Surgical approaches to revision septoplasty include endonasal and open rhinoplasty. Many techniques (e.g., the “swinging door” method, septal batten or spreader grafting, cutting and suturing, and extracorporeal septoplasty) have been used to correct residual septal deviations, depending on the characteristics thereof and surgeon preferences6,13,14. In previous studies, the open approach was more common than the endonasal approach [4.6]. However, 61 (82.4%) and 13 (17.6%) of our patients underwent endonasal and open approaches, respectively. To correct remnant septal deviation, careful excision of residual deviated cartilaginous or bony portions is typically performed. Septal cartilage traction suturing (Seo et al.)15 was performed in 20 cases with a deviated caudal septum, and cross-suturing (Joo et al.)16 was performed in 5 cases. Spreader grafts were placed in 10 patients to correct deviations of the anterior septum that reached the dorsal septum; an open approach was employed. Revision septoplasty significantly improved subjective symptoms as measured by the VAS. Objective nasal obstruction improvements were measured by acoustic rhinometry. The MCA and nasal cavity volume of the convex side increased significantly 6 months after surgery. However, the MCA and nasal cavity volume of the concave side also increased, probably reflecting volume reduction of the inferior turbinate.

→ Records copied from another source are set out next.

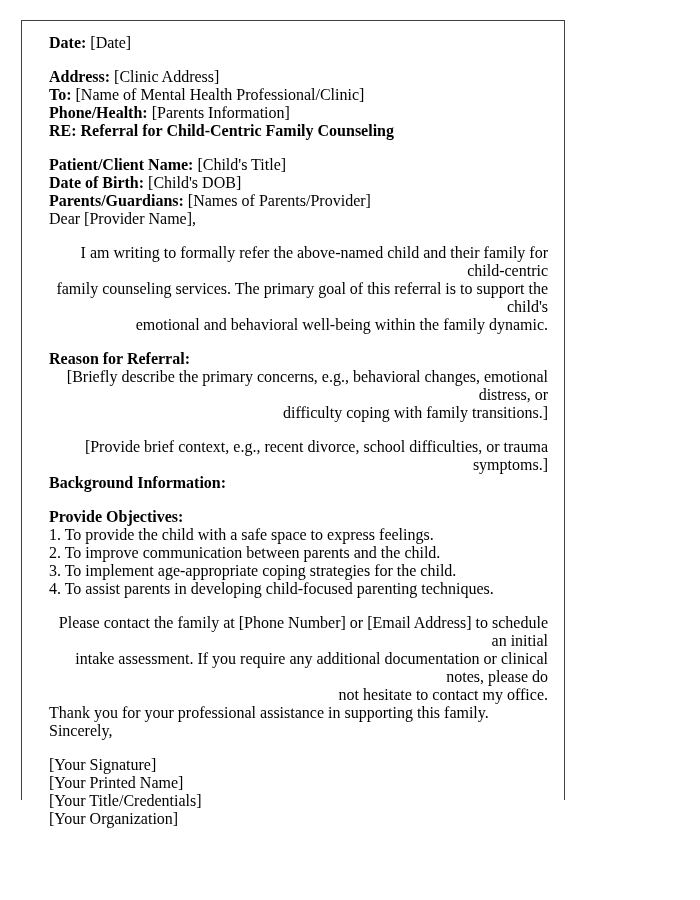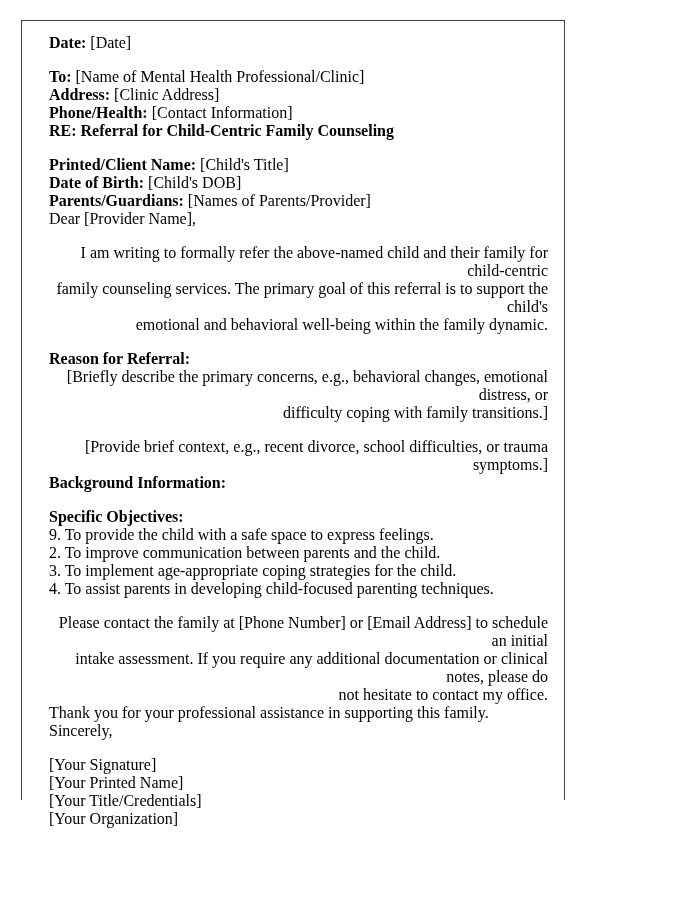--- a/index.html
+++ b/index.html
@@ -49,29 +49,29 @@
   }
 </style>
 </head>
 <body>
 
 <div class="letter-page">
 
   <p class="block line"><span class="b">Date:</span> <span>[Date]</span></p>
 
   <div class="block">
+    <div class="line"><span class="b">Address:</span> <span>[Clinic Address]</span></div>
     <div class="line"><span class="b">To:</span> <span>[Name of Mental Health Professional/Clinic]</span></div>
-    <div class="line"><span class="b">Address:</span> <span>[Clinic Address]</span></div>
-    <div class="line"><span class="b">Phone/Health:</span> <span>[Contact Information]</span></div>
+    <div class="line"><span class="b">Phone/Health:</span> <span>[Parents Information]</span></div>
   </div>
 
   <p class="block line b">RE: Referral for Child-Centric Family Counseling</p>
 
   <div class="block">
-    <div class="line"><span class="b">Printed/Client Name:</span> <span>[Child's Title]</span></div>
+    <div class="line"><span class="b">Patient/Client Name:</span> <span>[Child's Title]</span></div>
     <div class="line"><span class="b">Date of Birth:</span> <span>[Child's DOB]</span></div>
     <div class="line"><span class="b">Parents/Guardians:</span> <span>[Names of Parents/Provider]</span></div>
   </div>
 
   <p class="block line">Dear [Provider Name],</p>
 
   <p class="block pre">I am writing to formally refer the above-named child and their family for child-centric
 family counseling services. The primary goal of this referral is to support the child's
 emotional and behavioral well-being within the family dynamic.</p>
 
@@ -80,22 +80,22 @@
     <div class="line pre">[Briefly describe the primary concerns, e.g., behavioral changes, emotional distress, or
 difficulty coping with family transitions.]</div>
   </div>
 
   <div class="block">
     <div class="line pre">[Provide brief context, e.g., recent divorce, school difficulties, or trauma symptoms.]</div>
     <div class="line b">Background Information:</div>
   </div>
 
   <div class="block">
-    <div class="line b">Specific Objectives:</div>
-    <div class="line">9. To provide the child with a safe space to express feelings.</div>
+    <div class="line b">Provide Objectives:</div>
+    <div class="line">1. To provide the child with a safe space to express feelings.</div>
     <div class="line">2. To improve communication between parents and the child.</div>
     <div class="line">3. To implement age-appropriate coping strategies for the child.</div>
     <div class="line">4. To assist parents in developing child-focused parenting techniques.</div>
   </div>
 
   <p class="block pre">Please contact the family at [Phone Number] or [Email Address] to schedule an initial
 intake assessment. If you require any additional documentation or clinical notes, please do
 not hesitate to contact my office.</p>
 
   <p class="block line">Thank you for your professional assistance in supporting this family.</p>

Although this study had the inherent limitations of a retrospective review, we believe that our prospectively collected, validated outcome measurements support the utility of revision septoplasty for patients with persistent nasal obstructions following primary septoplasty. Furthermore, remodeling may play an important role in shaping the final anatomical contour of the nasal septum due to the long interval between primary and revision surgery. Additional well-designed randomized controlled prospective studies are needed to confirm our findings.

Conclusion

Patients who underwent septoplasty in primary and secondary hospitals were more likely to require revision septoplasty than those seen in tertiary hospitals, typically because of incomplete correction of the caudal septal deviation. Careful evaluation of the caudal septal deviations and selection of appropriate primary surgery techniques may reduce the need for revision septoplasty.